Lassie continued sobbing.

"I saw what we could do. In the morning I went to the surgeons, and they said that each day added a week of possible life, and that although it would be many days before anything could be done, after that, he could be moved and wait for the end – with me. I went to him then, and again I knelt there by the bed, and this time I told him how I was going to spend the weeks, and what he must look forward to. He was unable to talk, but he looked at me and – like the first time – we understood one another absolutely. He accepted the happiness that was to be as gratefully as I did myself. As I said before, it was so much more – so much more – than we had ever expected! He took up his burden of agony as cheerfully and courageously as he had taken everything in life, and I came away. There was no use in my remaining there, as he would be either unconscious or – I could not remain there; the surgeons forbade it.

"Then I had to find a place quickly, a place where no one would come or would see. A place where he and I could share life and God, who is Life, without any outsiders breaking in to stare and wonder."

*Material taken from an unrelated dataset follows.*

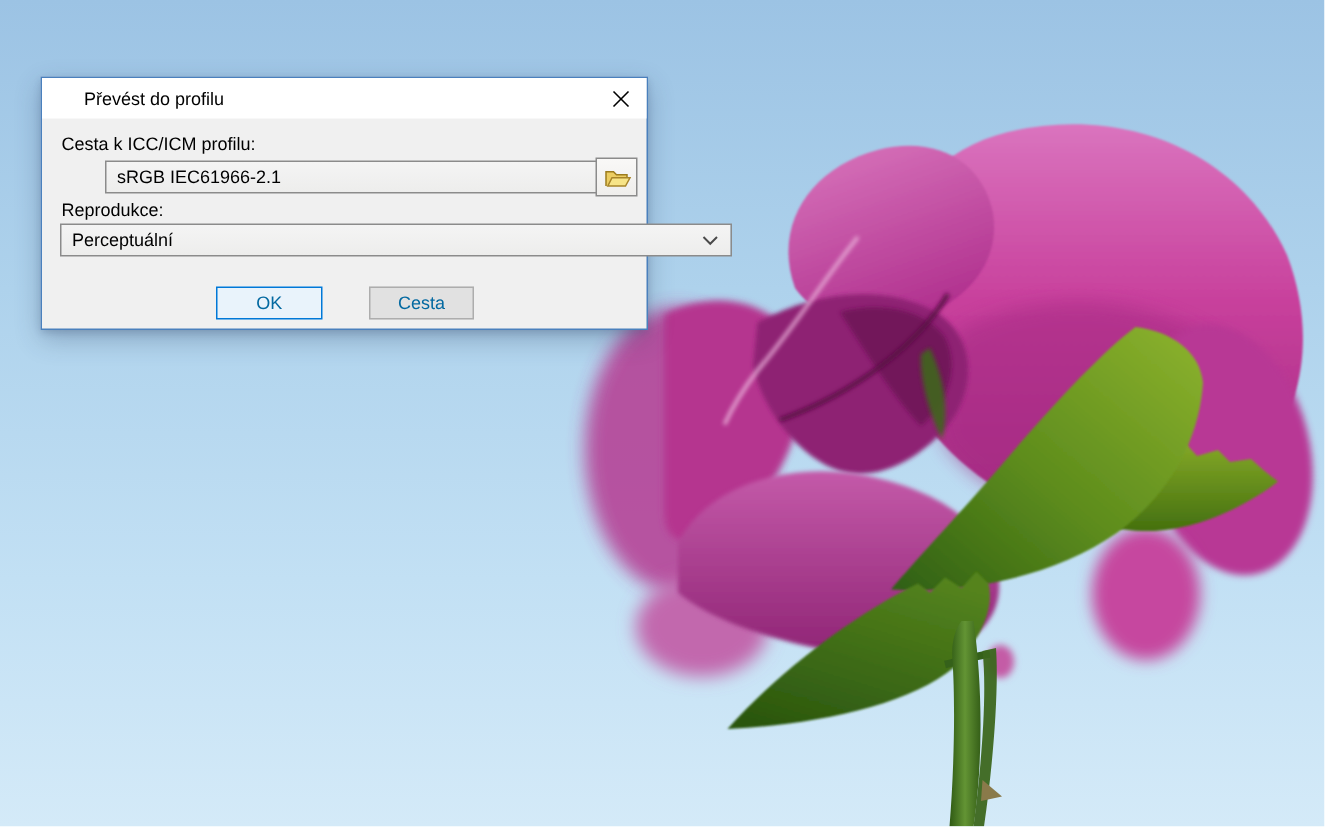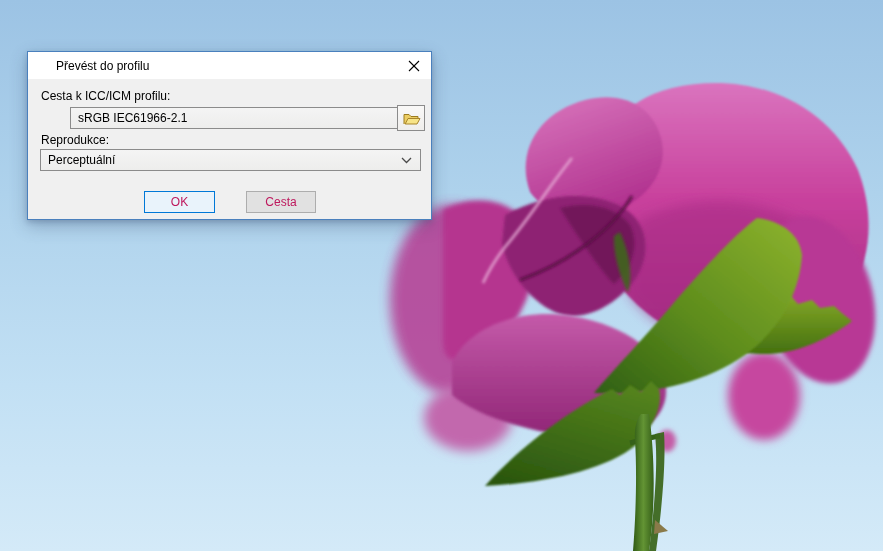"Perceptuální" div.combo { width: 381px -> 448px }
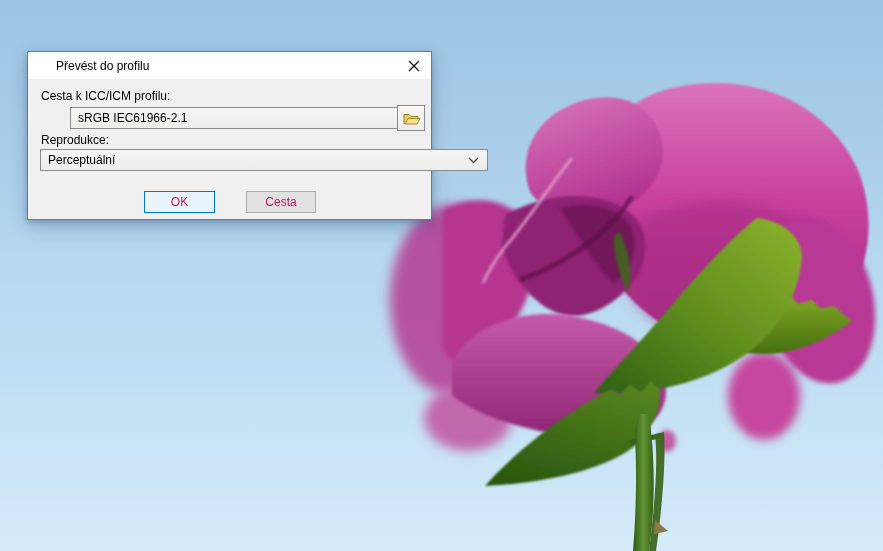"OK" .btn { color: #be185d -> #0369a1 }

Her voice suddenly became broken and hurried. "Of course I thought of Ledge, where we had first met, and I wrote to Ronald at once. He found me that dear little nest back there, and – " she stopped, for Lassie had suddenly started to her feet. "What is it, dear?"

"Oh, I can't bear it at all. To me it is horrible – horrible! Why, he can never stand up again – he – Oh, I want to be alone. I must be alone. I'll – I'll come back – in time – "

She did not wait to finish; she gave one low, bitter cry, and wrung her hands. Then she ran down the steep, little path that led to Ledgeville, leaving her friend on the hilltop, with the October sun pouring its splendor all about her.